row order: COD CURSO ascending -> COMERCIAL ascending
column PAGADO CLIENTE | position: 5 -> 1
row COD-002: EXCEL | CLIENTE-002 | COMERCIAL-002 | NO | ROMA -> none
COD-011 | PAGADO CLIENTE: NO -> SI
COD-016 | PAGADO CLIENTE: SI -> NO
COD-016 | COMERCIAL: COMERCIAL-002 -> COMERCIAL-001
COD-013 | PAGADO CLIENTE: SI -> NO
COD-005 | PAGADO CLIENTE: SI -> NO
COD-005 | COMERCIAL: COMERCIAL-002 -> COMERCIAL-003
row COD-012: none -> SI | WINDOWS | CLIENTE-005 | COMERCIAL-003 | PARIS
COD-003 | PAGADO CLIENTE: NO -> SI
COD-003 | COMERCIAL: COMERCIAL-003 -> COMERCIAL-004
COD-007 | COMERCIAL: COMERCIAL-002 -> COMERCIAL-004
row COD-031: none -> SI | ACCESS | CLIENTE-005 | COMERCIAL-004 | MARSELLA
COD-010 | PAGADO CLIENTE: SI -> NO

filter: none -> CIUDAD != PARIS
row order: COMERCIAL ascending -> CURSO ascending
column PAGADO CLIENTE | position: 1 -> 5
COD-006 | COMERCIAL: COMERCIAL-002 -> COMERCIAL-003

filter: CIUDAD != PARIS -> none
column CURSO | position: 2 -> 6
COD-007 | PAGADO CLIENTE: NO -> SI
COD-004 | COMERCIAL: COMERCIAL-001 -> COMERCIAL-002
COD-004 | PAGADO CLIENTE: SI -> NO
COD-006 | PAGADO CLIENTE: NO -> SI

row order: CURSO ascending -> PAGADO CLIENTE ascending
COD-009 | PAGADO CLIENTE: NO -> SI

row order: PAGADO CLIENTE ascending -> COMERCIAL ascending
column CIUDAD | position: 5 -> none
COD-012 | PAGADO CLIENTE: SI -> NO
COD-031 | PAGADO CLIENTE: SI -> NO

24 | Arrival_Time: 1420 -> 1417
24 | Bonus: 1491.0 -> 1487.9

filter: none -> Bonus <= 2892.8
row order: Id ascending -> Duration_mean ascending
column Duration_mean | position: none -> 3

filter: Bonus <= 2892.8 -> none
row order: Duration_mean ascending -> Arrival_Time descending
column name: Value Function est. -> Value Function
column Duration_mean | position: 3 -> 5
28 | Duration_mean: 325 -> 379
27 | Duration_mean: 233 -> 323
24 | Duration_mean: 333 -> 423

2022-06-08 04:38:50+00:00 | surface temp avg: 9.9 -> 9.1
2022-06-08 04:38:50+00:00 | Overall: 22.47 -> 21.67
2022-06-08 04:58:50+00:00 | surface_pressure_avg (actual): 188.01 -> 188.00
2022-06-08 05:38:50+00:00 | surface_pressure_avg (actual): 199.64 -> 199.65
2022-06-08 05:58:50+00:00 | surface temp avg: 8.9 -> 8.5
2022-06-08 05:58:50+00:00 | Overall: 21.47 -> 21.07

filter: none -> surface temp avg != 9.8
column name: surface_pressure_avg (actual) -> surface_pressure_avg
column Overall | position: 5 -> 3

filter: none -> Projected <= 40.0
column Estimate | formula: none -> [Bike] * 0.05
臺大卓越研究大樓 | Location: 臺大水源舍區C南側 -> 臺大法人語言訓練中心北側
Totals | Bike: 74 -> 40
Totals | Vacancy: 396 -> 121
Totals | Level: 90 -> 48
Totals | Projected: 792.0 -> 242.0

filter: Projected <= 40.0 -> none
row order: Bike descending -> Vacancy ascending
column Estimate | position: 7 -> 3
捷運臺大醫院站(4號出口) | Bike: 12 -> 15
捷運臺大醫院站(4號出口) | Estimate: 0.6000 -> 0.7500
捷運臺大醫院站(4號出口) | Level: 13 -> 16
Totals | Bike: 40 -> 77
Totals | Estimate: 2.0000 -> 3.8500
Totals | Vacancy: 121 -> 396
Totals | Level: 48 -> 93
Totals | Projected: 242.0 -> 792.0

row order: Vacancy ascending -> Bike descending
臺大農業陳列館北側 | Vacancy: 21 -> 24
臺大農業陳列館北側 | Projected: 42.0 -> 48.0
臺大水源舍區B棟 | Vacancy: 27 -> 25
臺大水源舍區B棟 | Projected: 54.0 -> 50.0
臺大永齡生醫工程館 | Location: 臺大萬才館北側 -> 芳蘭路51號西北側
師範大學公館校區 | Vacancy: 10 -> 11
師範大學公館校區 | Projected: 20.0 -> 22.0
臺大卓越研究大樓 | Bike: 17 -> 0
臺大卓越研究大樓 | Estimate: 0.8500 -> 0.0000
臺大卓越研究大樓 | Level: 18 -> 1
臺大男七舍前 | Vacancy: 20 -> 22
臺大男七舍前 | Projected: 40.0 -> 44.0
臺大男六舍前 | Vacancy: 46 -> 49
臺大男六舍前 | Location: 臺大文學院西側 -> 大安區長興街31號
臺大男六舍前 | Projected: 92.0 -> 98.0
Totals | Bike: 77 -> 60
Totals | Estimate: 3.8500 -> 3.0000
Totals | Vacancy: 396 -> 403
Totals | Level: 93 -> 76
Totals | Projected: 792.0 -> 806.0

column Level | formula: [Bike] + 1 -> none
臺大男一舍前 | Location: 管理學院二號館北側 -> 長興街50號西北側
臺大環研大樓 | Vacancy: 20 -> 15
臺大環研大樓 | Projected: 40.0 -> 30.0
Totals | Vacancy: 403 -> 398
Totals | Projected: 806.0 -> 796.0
-------
TASK STATEMENT> Within the material above, output exactly the lines from the one with "2022-06-08 04:38:50+00:00 | Overall: 22.47" through the one with "臺大農業陳列館北側 | Vacancy: 21 -> 24", end lines included, and nothing besides.

ANSWER SPACE>
2022-06-08 04:38:50+00:00 | Overall: 22.47 -> 21.67
2022-06-08 04:58:50+00:00 | surface_pressure_avg (actual): 188.01 -> 188.00
2022-06-08 05:38:50+00:00 | surface_pressure_avg (actual): 199.64 -> 199.65
2022-06-08 05:58:50+00:00 | surface temp avg: 8.9 -> 8.5
2022-06-08 05:58:50+00:00 | Overall: 21.47 -> 21.07

filter: none -> surface temp avg != 9.8
column name: surface_pressure_avg (actual) -> surface_pressure_avg
column Overall | position: 5 -> 3

filter: none -> Projected <= 40.0
column Estimate | formula: none -> [Bike] * 0.05
臺大卓越研究大樓 | Location: 臺大水源舍區C南側 -> 臺大法人語言訓練中心北側
Totals | Bike: 74 -> 40
Totals | Vacancy: 396 -> 121
Totals | Level: 90 -> 48
Totals | Projected: 792.0 -> 242.0

filter: Projected <= 40.0 -> none
row order: Bike descending -> Vacancy ascending
column Estimate | position: 7 -> 3
捷運臺大醫院站(4號出口) | Bike: 12 -> 15
捷運臺大醫院站(4號出口) | Estimate: 0.6000 -> 0.7500
捷運臺大醫院站(4號出口) | Level: 13 -> 16
Totals | Bike: 40 -> 77
Totals | Estimate: 2.0000 -> 3.8500
Totals | Vacancy: 121 -> 396
Totals | Level: 48 -> 93
Totals | Projected: 242.0 -> 792.0

row order: Vacancy ascending -> Bike descending
臺大農業陳列館北側 | Vacancy: 21 -> 24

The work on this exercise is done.